> _Exercise requirements_: Work through the records that follow and return each line containing the word "ingest".
======== Material provided ========
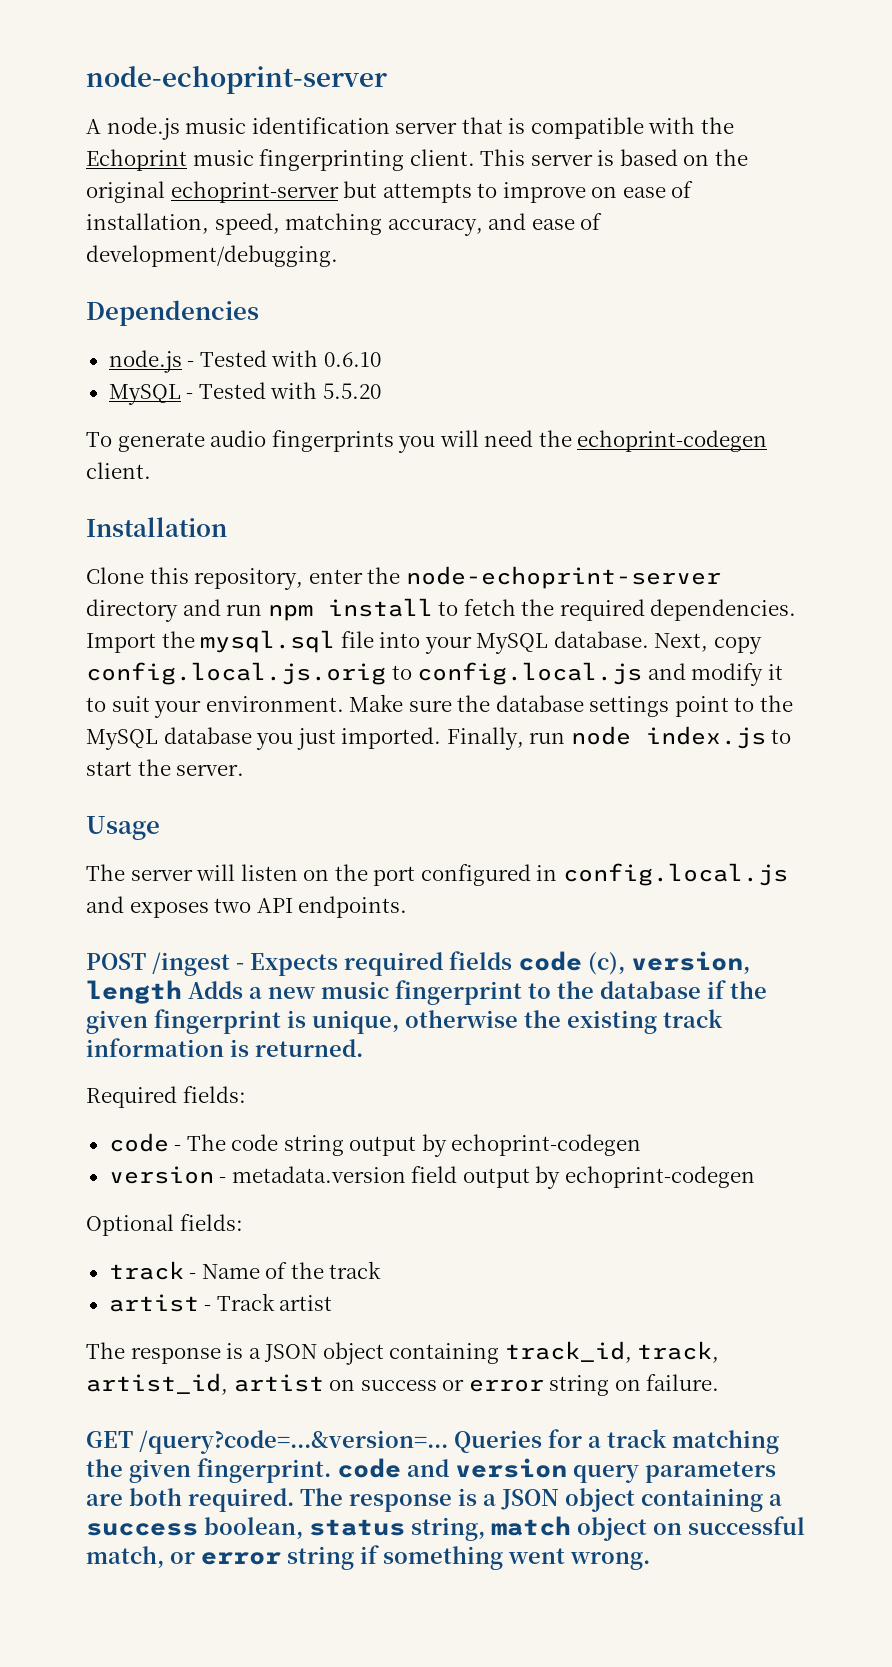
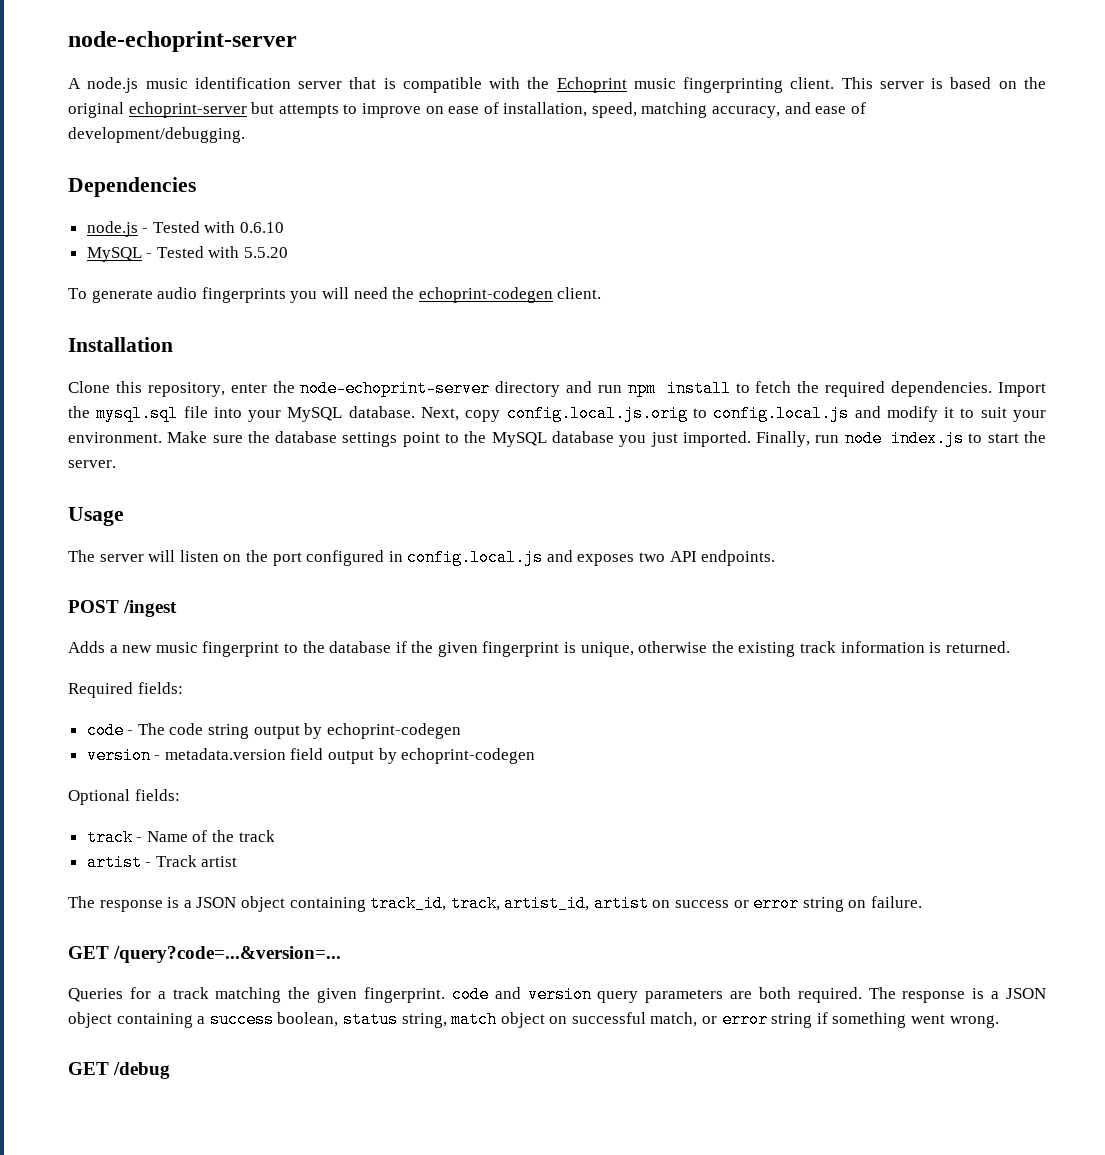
- POST /ingest - Expects required fields code (c), version, length Adds a new music fingerprint to the database if the given fingerprint is unique, otherwise the existing track information is returned.
+ POST /ingest
+ Adds a new music fingerprint to the database if the given fingerprint is unique, otherwise the existing track information is returned.
- GET /query?code=...&version=... Queries for a track matching the given fingerprint. code and version query parameters are both required.
+ GET /query?code=...&version=...
+ Queries for a track matching the given fingerprint. code and version query parameters are both required.
+ GET /debug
========
> _Result below_:
- POST /ingest - Expects required fields code (c), version, length Adds a new music fingerprint to the database if the given fingerprint is unique, otherwise the existing track information is returned.
+ POST /ingest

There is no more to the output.